Remember that woke was defined by the state of Florida in court as “systematic injustice exists and we should fix that”. Why is there a big market for that? Probably because most people are kind and nice and not the ghoulish parody of humans that rationalists are.

Didn’t these guys used to at least pretend at having some intellectual rigor? How about providing an actual definition of “woke” and some evidence that actually shows that “wokeism” is actually increasing before you write a bunch of nonsense about that?

That’s a bizarre question for a rationalist to ask, considering that “wokism” is not a thing that exists.

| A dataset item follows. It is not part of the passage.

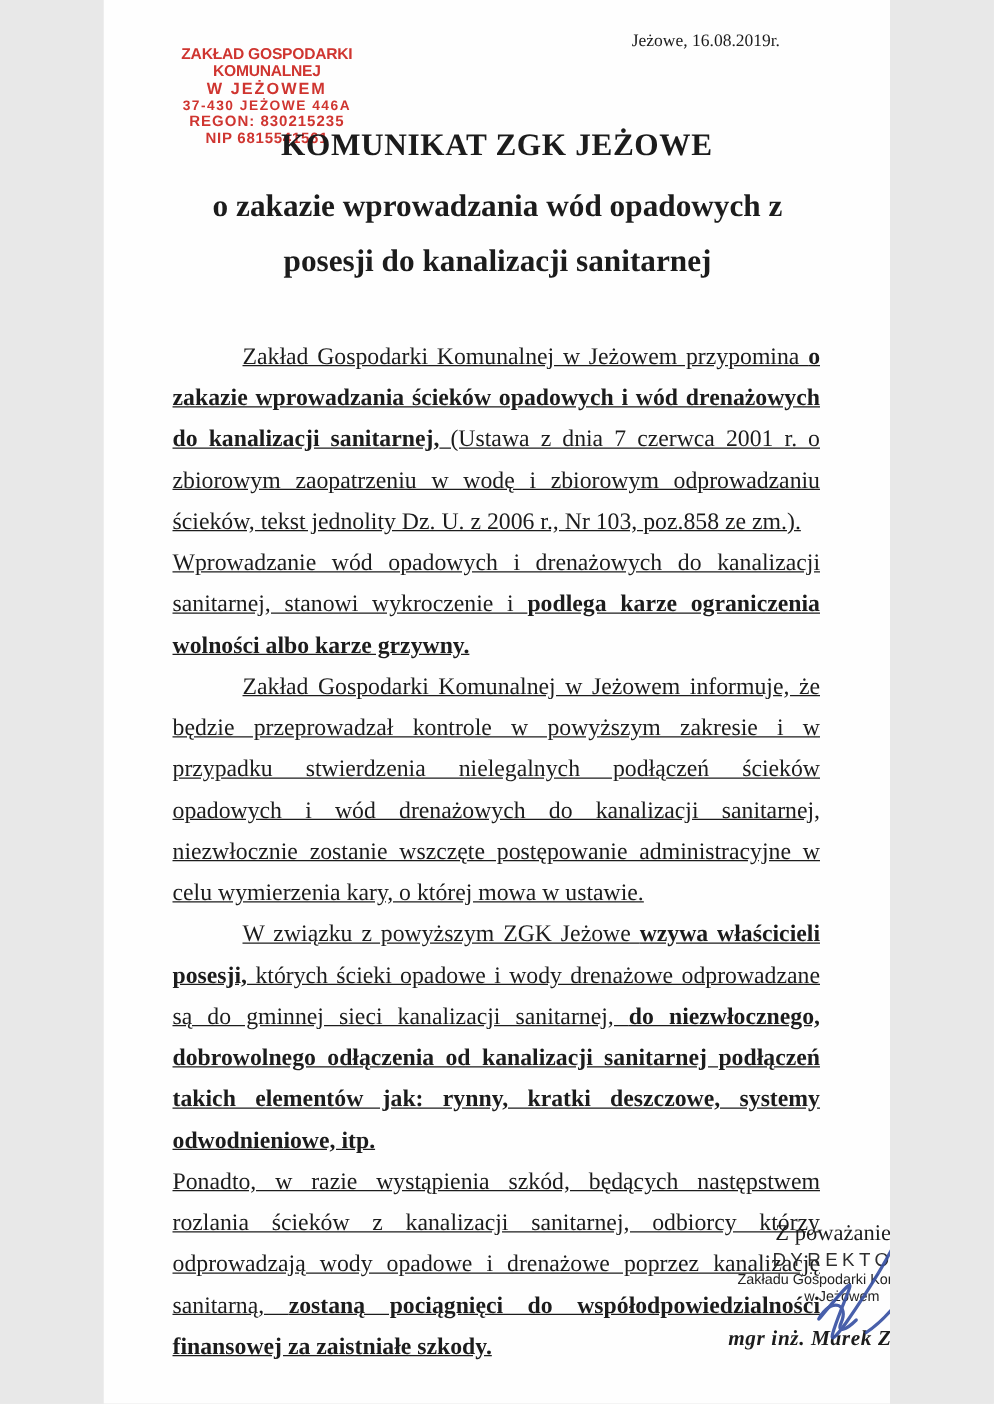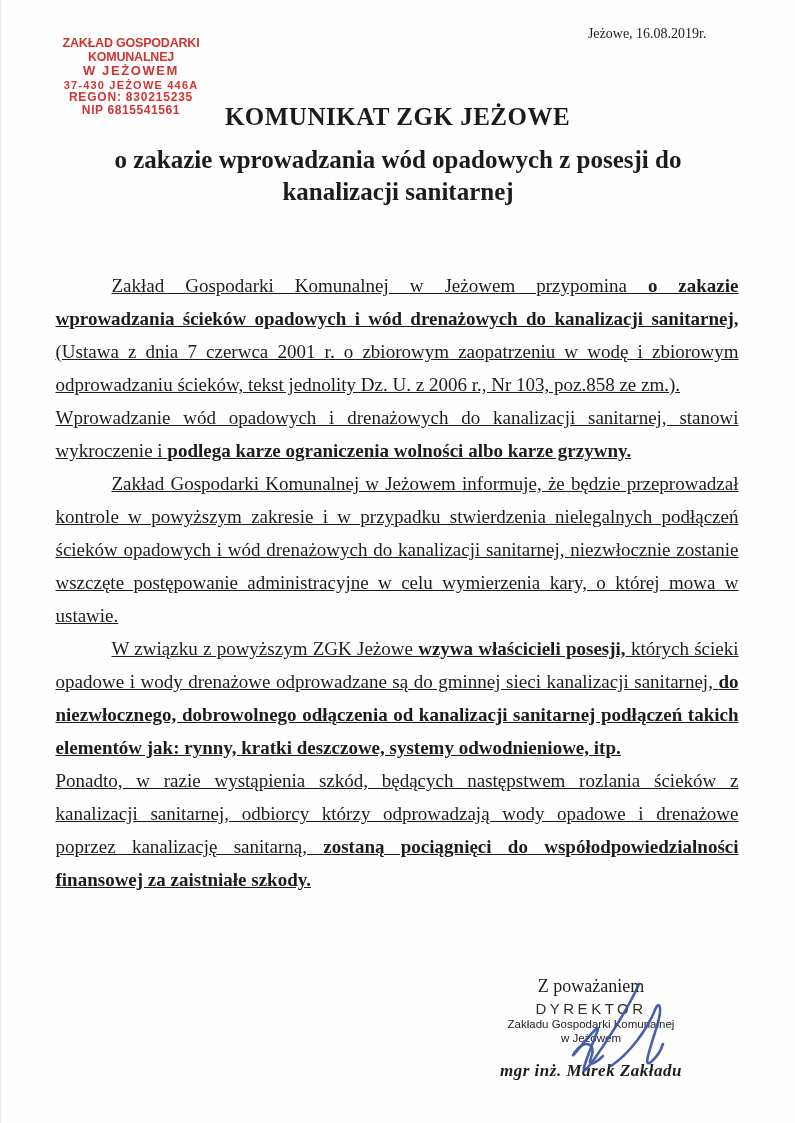"ZAKŁAD GOSPODARKI KOMUNALNEJ" .page { width: 794px -> 629px }
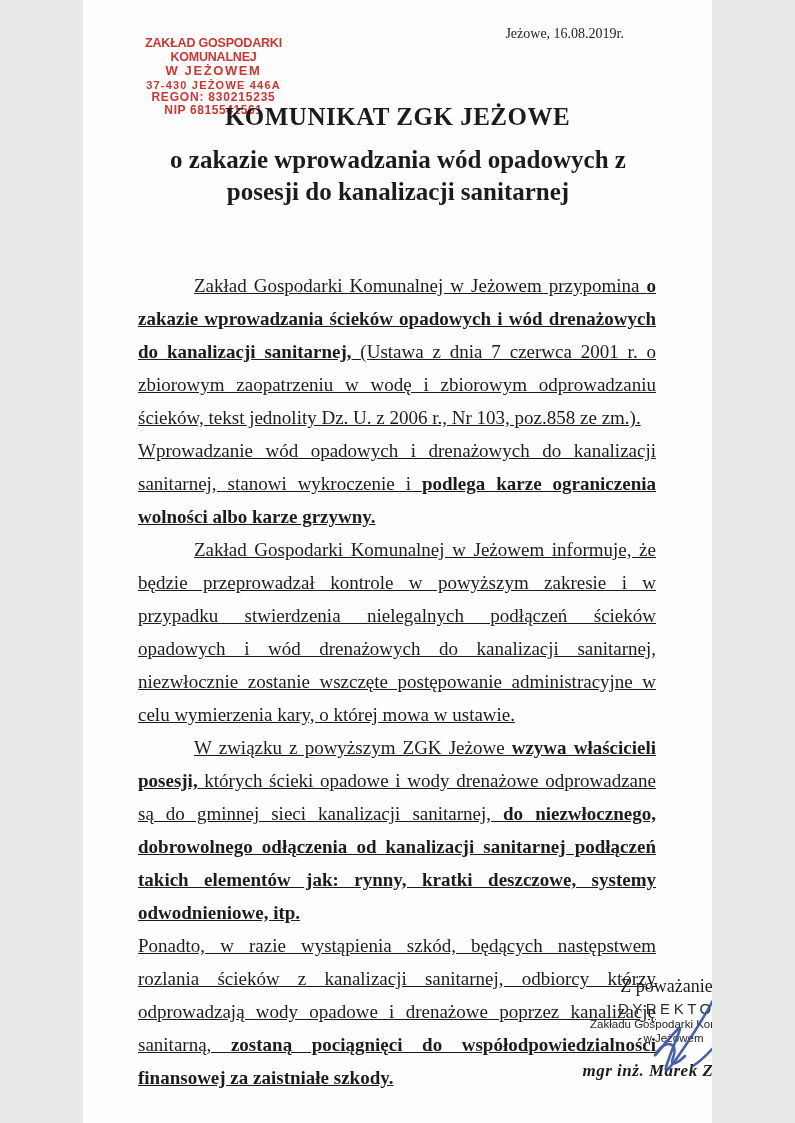"o zakazie wprowadzania wód opadowych" .subtitle { line-height: 32px -> 44px }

This is grotesque. I read about 20 of those comments and had to stop, making me too mad…I just can’t believe people sometimes. I shouldn’t be surprised. Do any of these people have kids? Have any of these people talked to a child at all, ever? On a more general level, do they not get that “characters and storylines that are more reflective of reality [on top of the existing Disney formulae]” or, shit, “characters being nice” might, I dunno, be really popular? Or that censoring for a market isn’t the same as creating a film in the first place? Or any of the almost complete dislocations between what they really want and what reality is, as enunciated in other comments here? Etc etc ad infinitum. Dumb bastards, the lot of them

Majority of Americans aren’t assholes to other demographics, media follows suit for profit. Conservative media acts like natural progression of ethics is great conspiracy and calls it a diabolical “woke movement” to stay relevant instead of falling into the recesses of obscurity. They’re the same people who would have shouted at black kids entering a desegregated school.